取材

人の声や表情をお手本により自然に歌えるようになった美少女ロボ「未夢」が初音ミクの声で歌うムービー


日本人女性の平均値を参考にして作った身長158cm・体重43kgのリアルなロボット「HRP-4C 未夢(ミーム)」。その歌唱は昨年のCEATEC JAPAN 2009でも披露され話題となりましたが、今年の未夢はさらに進化しているようです。

人の歌唱をお手本に自然な歌声を自動生成する技術「VocaListener(ぼかりす)」や、歌っている人の表情をお手本にロボットの顔動作を自動生成する技術「VocaWatcher(ぼかうお)」によって、今までよりさらに自然に表情豊かに歌うことができるようになり、さらに歌い出す前の息継ぎや歌っていない時の呼吸も再現できるようになったとのことで、CEATEC JAPAN 2010産総研ブースでは、チャーミングに歌う姿を見ることができました。

動画は以下から。幕張メッセ5ホールの産総研ブース。


その一画、人だかりができていたのが「HRP-4C 未夢」のコーナー。


こちらのミニステージで、1時間に1回ほど歌唱パフォーマンスを行っていました。


さっそくデモ歌唱が始まりました。曲は「PROLOGUE 2010」、歌声と表情のお手本となったのは「サリヤ人」による歌唱で、声は「初音ミク」とのことです。

YouTube - ヒューマノイド「HRP-4C 未夢」が初音ミクの声で歌う「PROLOGUE 2010」


去年の未夢は手作業で楽譜と歌詞を入力して調整を行い歌声を合成し、表情も手作業で作成する必要があったのですが、今年の未夢はVocaListenerとVocaWatcherにより「お手本」の歌唱のまねをすることができるようになったのが最大の違いとのこと。


人の歌唱をお手本とすることで、歌い始める前の息継ぎなども再現できるようになり、さらに人間に近づいています。

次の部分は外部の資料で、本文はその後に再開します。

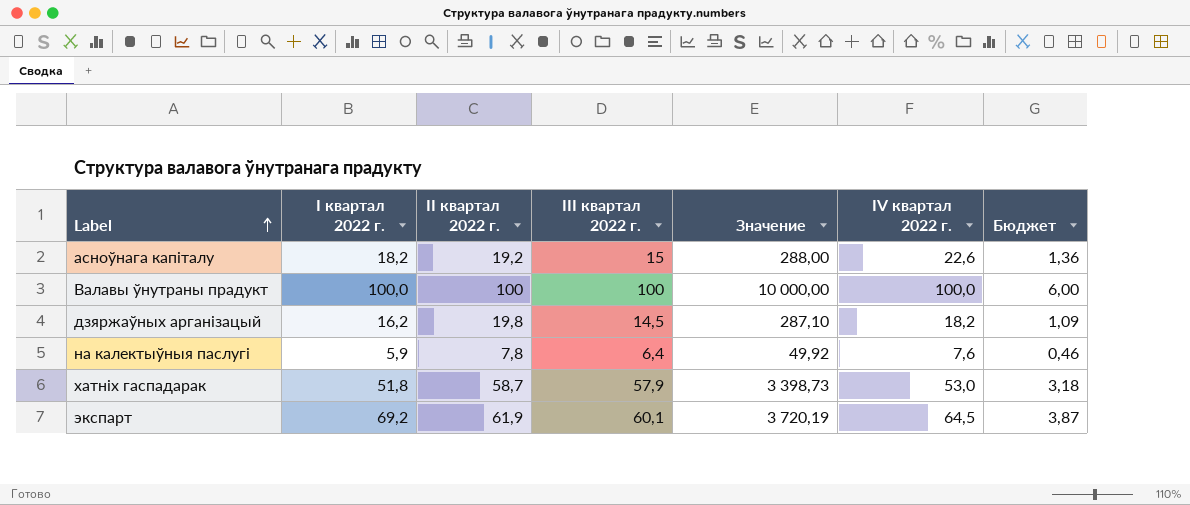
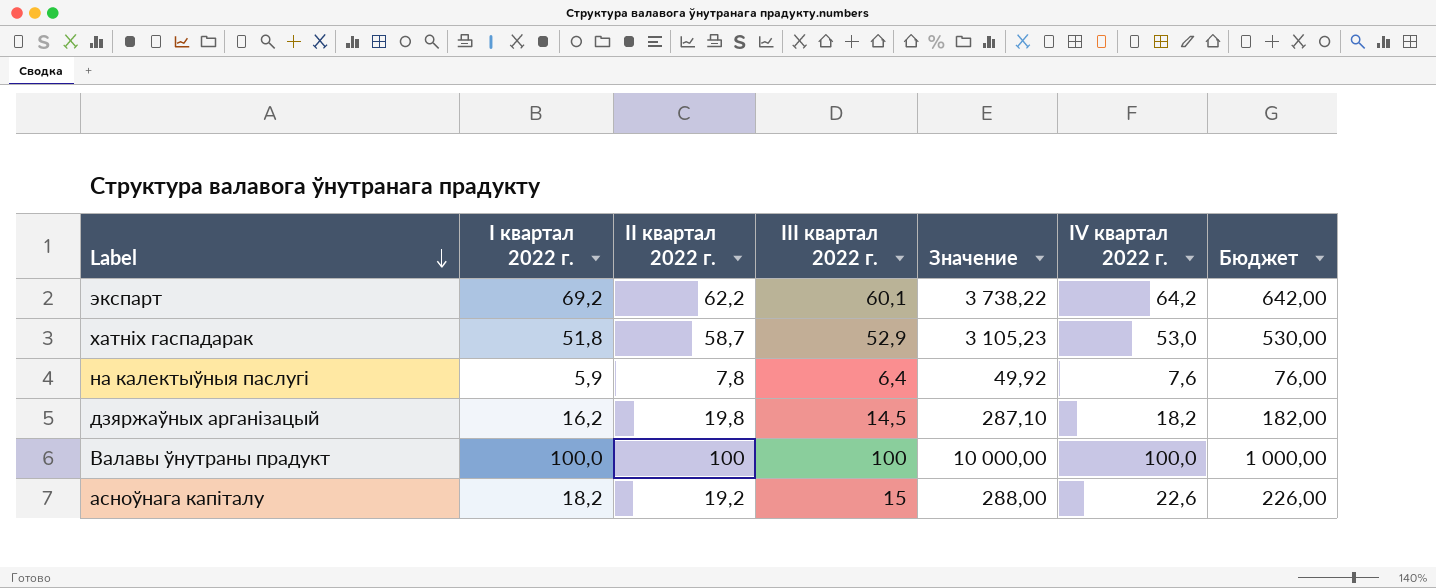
row order: Label ascending -> Label descending
column Бюджет | formula: [IV квартал 2022 г.] * 0,06 -> [IV квартал 2022 г.] * 10
экспарт | II квартал 2022 г.: 61,9 -> 62,2
экспарт | Значение: 3 720,19 -> 3 738,22
экспарт | IV квартал 2022 г.: 64,5 -> 64,2
хатніх гаспадарак | III квартал 2022 г.: 57,9 -> 52,9
хатніх гаспадарак | Значение: 3 398,73 -> 3 105,23

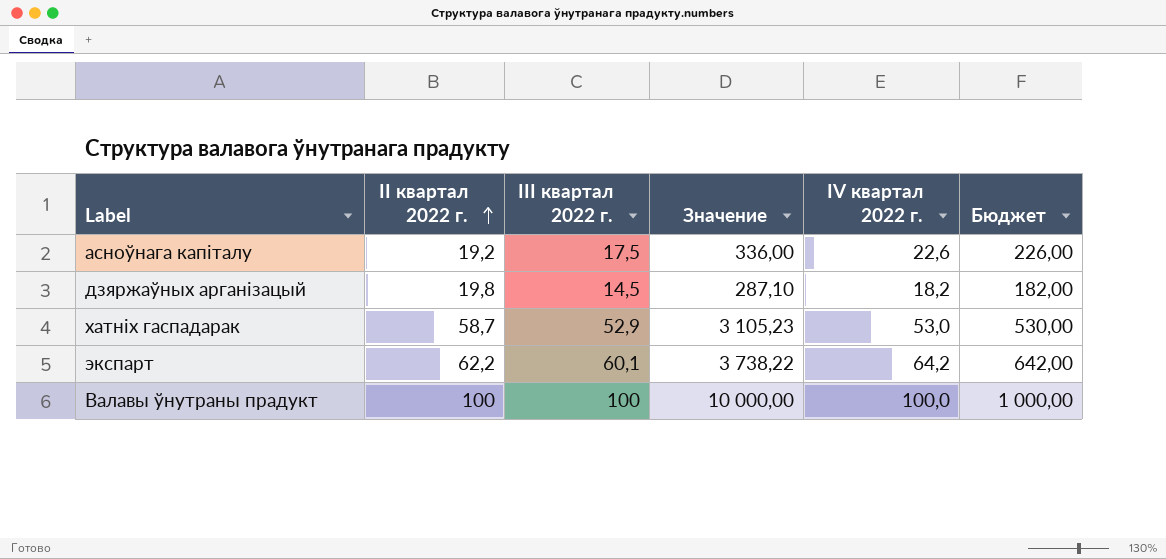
row order: Label descending -> II квартал 2022 г. ascending
column I квартал 2022 г. | position: 2 -> none
row на калектыўныя паслугі: 5,9 | 7,8 | 6,4 | 49,92 | 7,6 | 76,00 -> none
асноўнага капіталу | III квартал 2022 г.: 15 -> 17,5
асноўнага капіталу | Значение: 288,00 -> 336,00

YouTube - 息継ぎもリアルな「HRP-4C未夢」の歌い出し


これは少し違う角度から撮影したサビの部分。

YouTube - 美少女ヒューマノイド「HRP-4C 未夢」が歌う「PROLOGUE 2010」その2


今年の未夢は歌いながら腕や手も動かすようになっています。


そしてフィナーレ。歌い終えた後もまばたきや目線の動き、かすかに開いて呼吸する口など、人の歌唱を「お手本」としているためかなり自然で、余韻にひたっているように見えなくもない感じです。

YouTube - 美少女ヒューマノイド「HRP-4C 未夢」が歌う「PROLOGUE 2010」その3


最後は「ありがとうございました」とあいさつしてステージ終了。